Even in the middle of winter, when paired with a great pedicure a pair of women’s dress sandals can be the perfect compliment for all kinds of elegant ensembles, but especially evening wear. They can also be found in lots of different attractive styles, from heavily embellished with sparkles and sequins to stiletto style skyscrapers that can help create a very glamorous look.

Although many women often choose heeled dress sandals you can actually find an increasing number of flat dress sandals that are every bit as glamorous, just, perhaps, a little kinder on the feet if they have to be worn for a longer period of time.

Gladiator sandals

Whether you opt for a low ankle style or a knee-high multi-strapped version there is no doubt that gladiator sandals have become a fashion must over the last few years, for both men and women. But did the gladiators of old really wear these very intricate sandals? Apparently, they actually did. They, however, often added hobnails to the front of their sandals (ouch) and the leg fronts were often crafted as a single leather ‘armor’ piece rather than the open look that is so very popular today.

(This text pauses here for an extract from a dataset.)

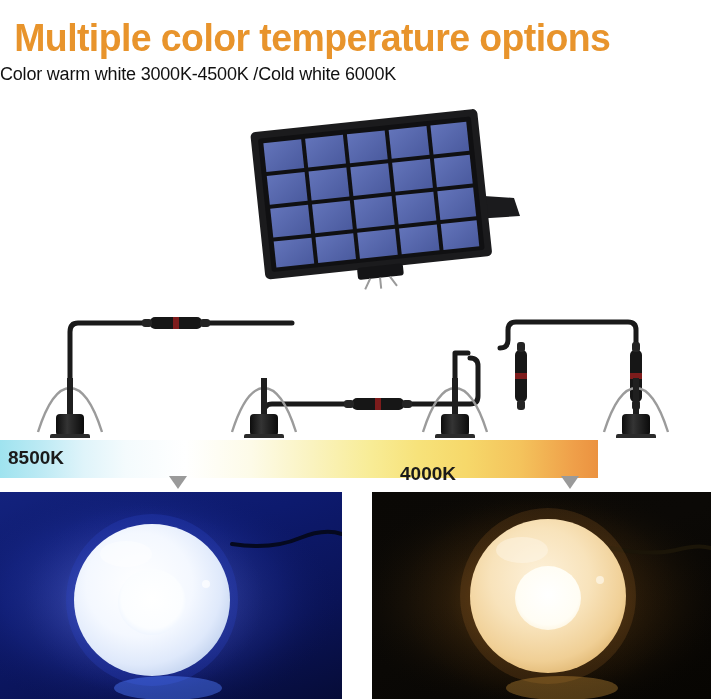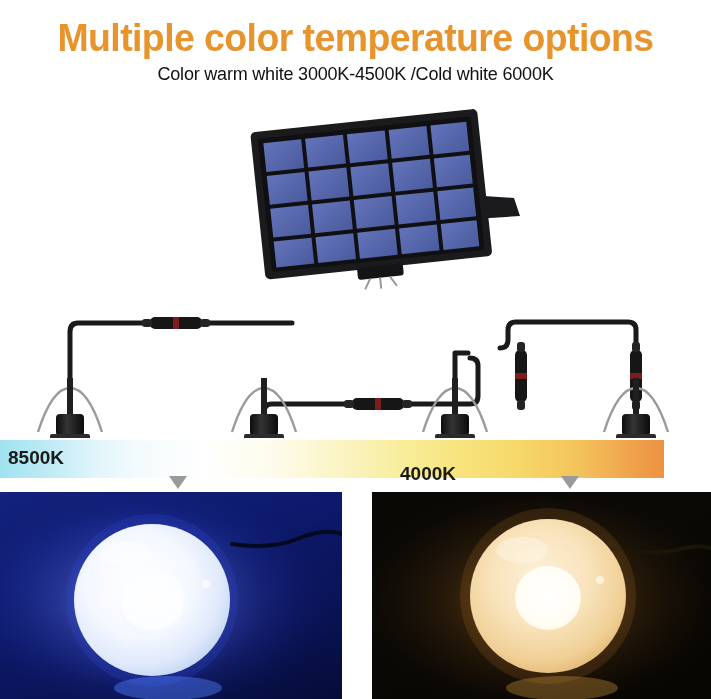"Multiple color temperature options" #header { text-align: center -> left }
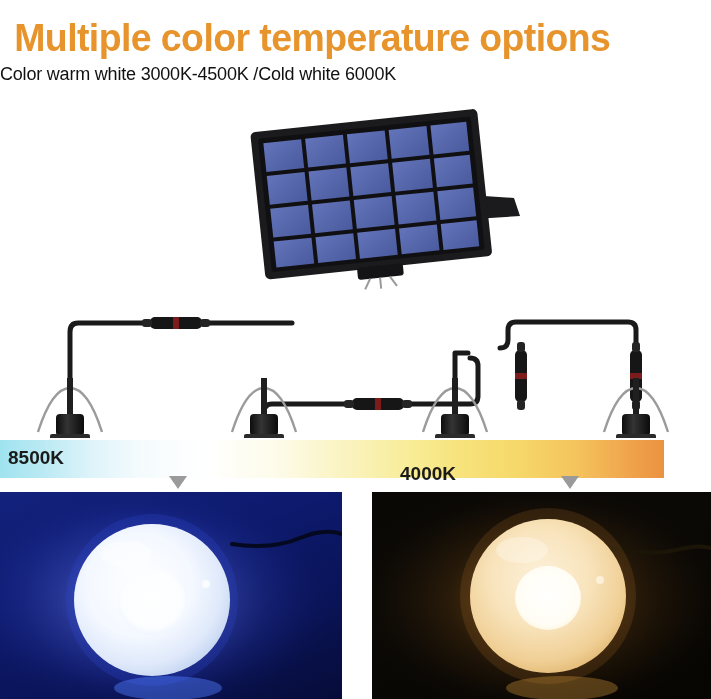"8500K" #gradient-bar { width: 664px -> 598px }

Types of slippers to choose from

The fact is that everyone should have a comfortable pair of slippers to change into when they get home at the end of a long day. Not only are these soft-soled, soft uppered shoes kinder to the feet but they are kinder to your floors as well, as they don’t have heavy treads to mark your floors and they haven’t been worn outside picking up dirt and debris that can ruin all kinds of flooring types.

If you start shopping for slippers, you’ll find that there are lots of different kinds to choose from these days. Some of the most popular however include all of the following:

Traditional open back slippers

The most common style of slipper, for years, was the simple open back slide slipper. Easy to slip on and easy to wear these slippers often resemble fluffy or furry flip-flops and are often the least expensive and most readily available slipper choice out there (you can even find them in most local supermarkets these days.) They can also be as plain – or as ostentatious – as you like. Really want to go for some glamour at home ladies? Try the kind of kitten heel open back slipper first made popular in ‘Old Hollywood’ by the likes of Rita Hayworth and Joan Crawford.

Moccasin slippers

Soft, often fur lined, moccasin style slippers have become a very popular choice in recent years for both men and women. Like the more common and traditional open-backed slippers they slide on quickly and easily but the extra coverage not only helps keep feet a little warmer and cozier but they stay on a lot better as well.

Bootie slippers

Boots designed to be worn indoors? Why not, as long as they are soft soled and comfy. Bootie slippers, which offer a lot more coverage and warmth, have become a very popular fashion choice for women and kids, but it should be noted that ‘real’ bootie slippers are not designed for outdoor wear, as doing so will quickly ruin their soft soles.

Sock slippers

When it’s really chilly sock slippers make a lot of sense. These indoor shoes usually combine the coziness of your favorite fluffy socks with the durability and thicker soles of traditional house slippers and as they come in an increasing number of styles – everything from fancy Nordic knits to options that feature all kinds of cartoon characters (or even your favorite sports teams) there really is something for everyone.

Driving slippers

Driving can really take a toll on your poor feet, which is just one of the reasons an increasing number of people have taken to purchasing special driving slippers to wear inside their vehicles. The idea isn’t actually a new one. The concept first became popular in the 1940s and 1950s when major Italian fashion houses began creating them for those who were lucky enough to drive the classic sports cars of the time in order to not only help them feel more comfortable but also to help them ‘feel’ the pedals of the vehicles better, to enhance their enjoyment of driving such high-end cars.